Daouda Diallo is a pharmacist and human rights defender from Burkina Faso . Born in Côte d’Ivoire., Since 2019, he is the founder and Secretary General of Collective against Impunity and Stigmatization of Communities (French: Collectif contre 'Impunité et la Stigmatisation des Communautés, CISC). Diallo is recognized internationally for his advocacy for human rights in Burkina Faso, a country facing ongoing political instability and challenges regarding civil liberties.

On December 1, 2023, Diallo was abducted in Ouagadougou by individuals in civilian clothes and taken to an undisclosed location.
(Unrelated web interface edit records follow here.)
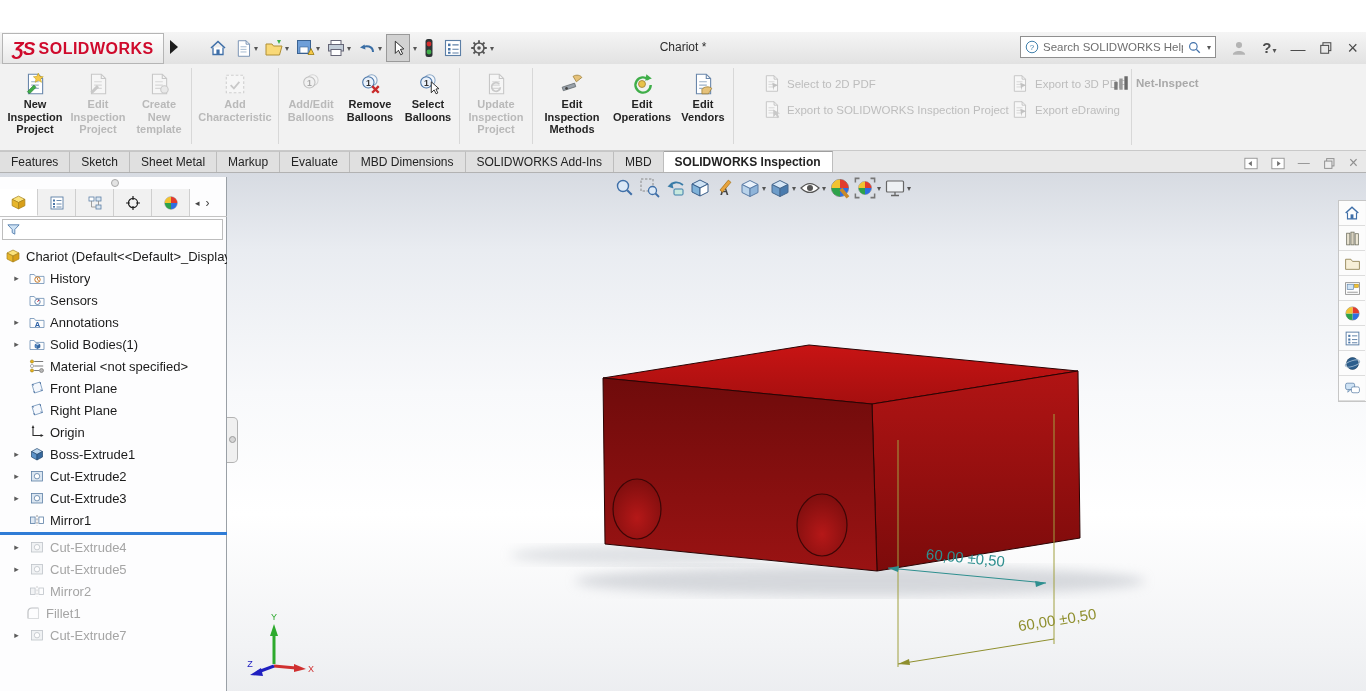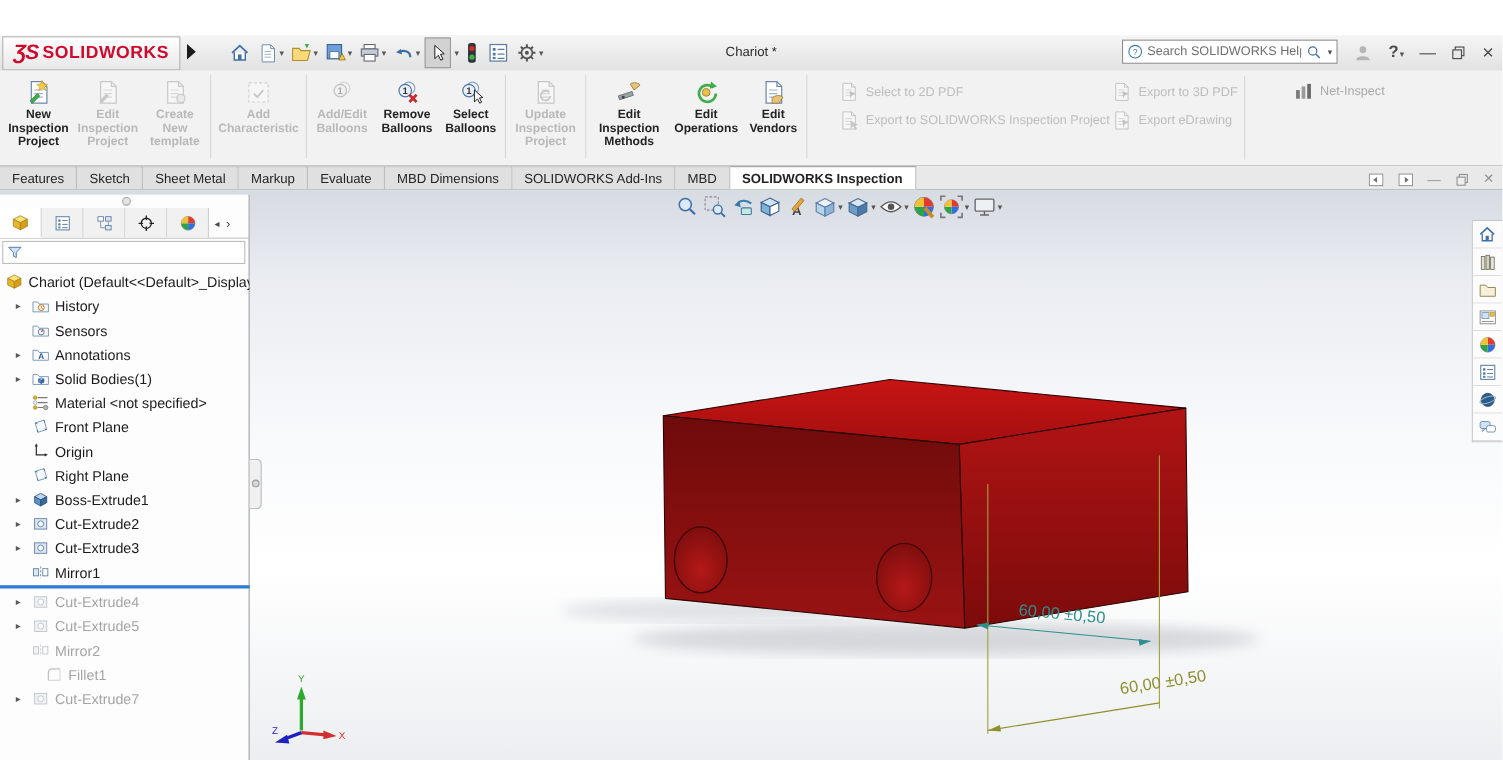"Net-Inspect" div.net-item { font-weight: none -> bold; left: 1176px -> 1112px }
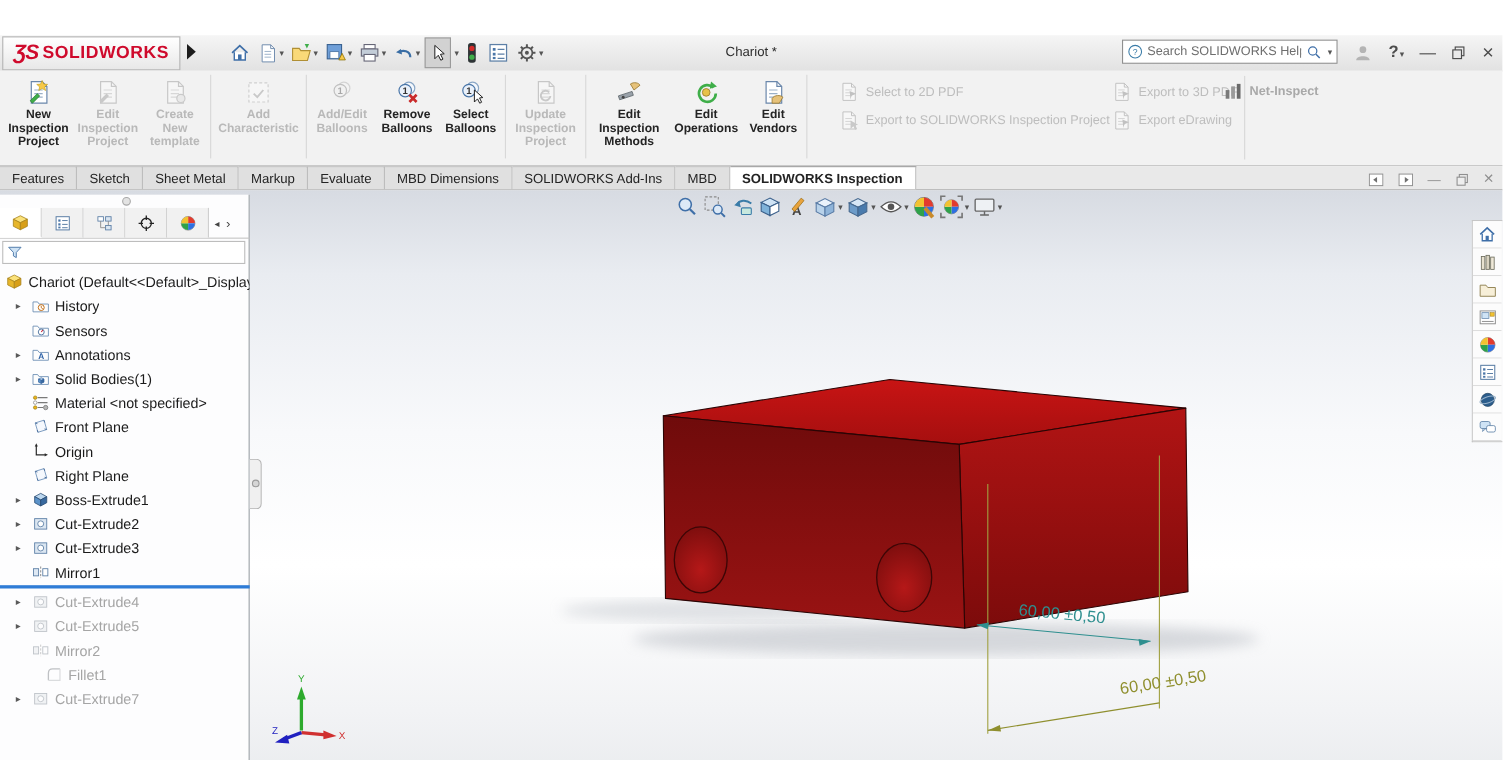"Origin" div.trow { order: before "Right Plane" -> after "Right Plane" }
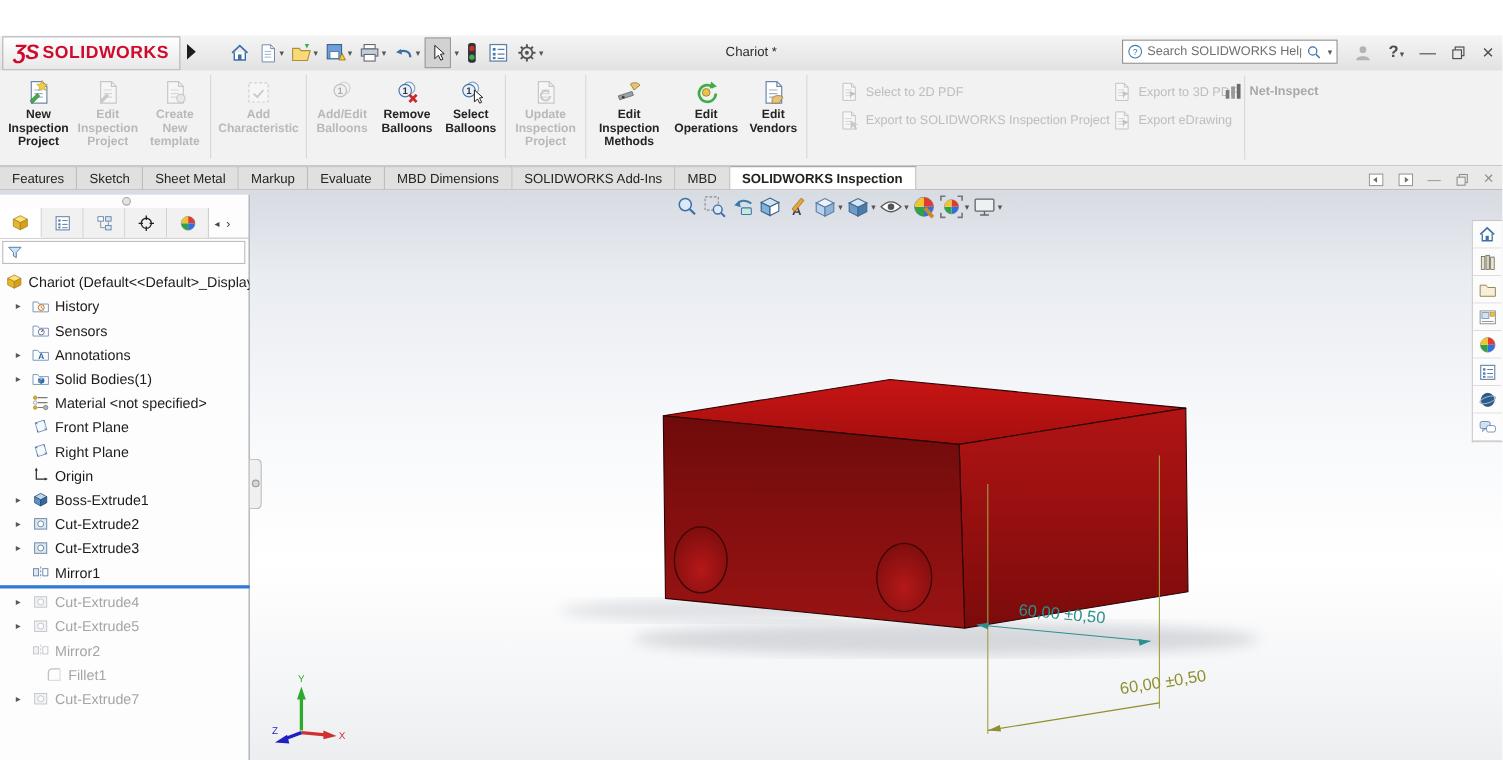"Fillet1" div.trow { padding-left: 22px -> 6px }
Human rights organizations, including Human Rights Watch, Fédération internationale pour les droits humains (FIDH), Amnesty International, and the African Commission on Human and Peoples' Rights (ACHPR), condemned the abduction and called for his immediate release. These groups also highlighted the growing dangers faced by human rights defenders in the region and increasing political repression. Diallo was released on March 8, 2024.

== Recognition and awards ==
In 2022, Diallo was honored with the Martin Ennals Award for Human Rights Defenders, which is an award given to individuals who have shown exceptional courage and dedication in the defense of human rights. Knight of the Order of the Stallion of Burkina in 2022 and First Personality of the Year 2022 in Burkina Faso.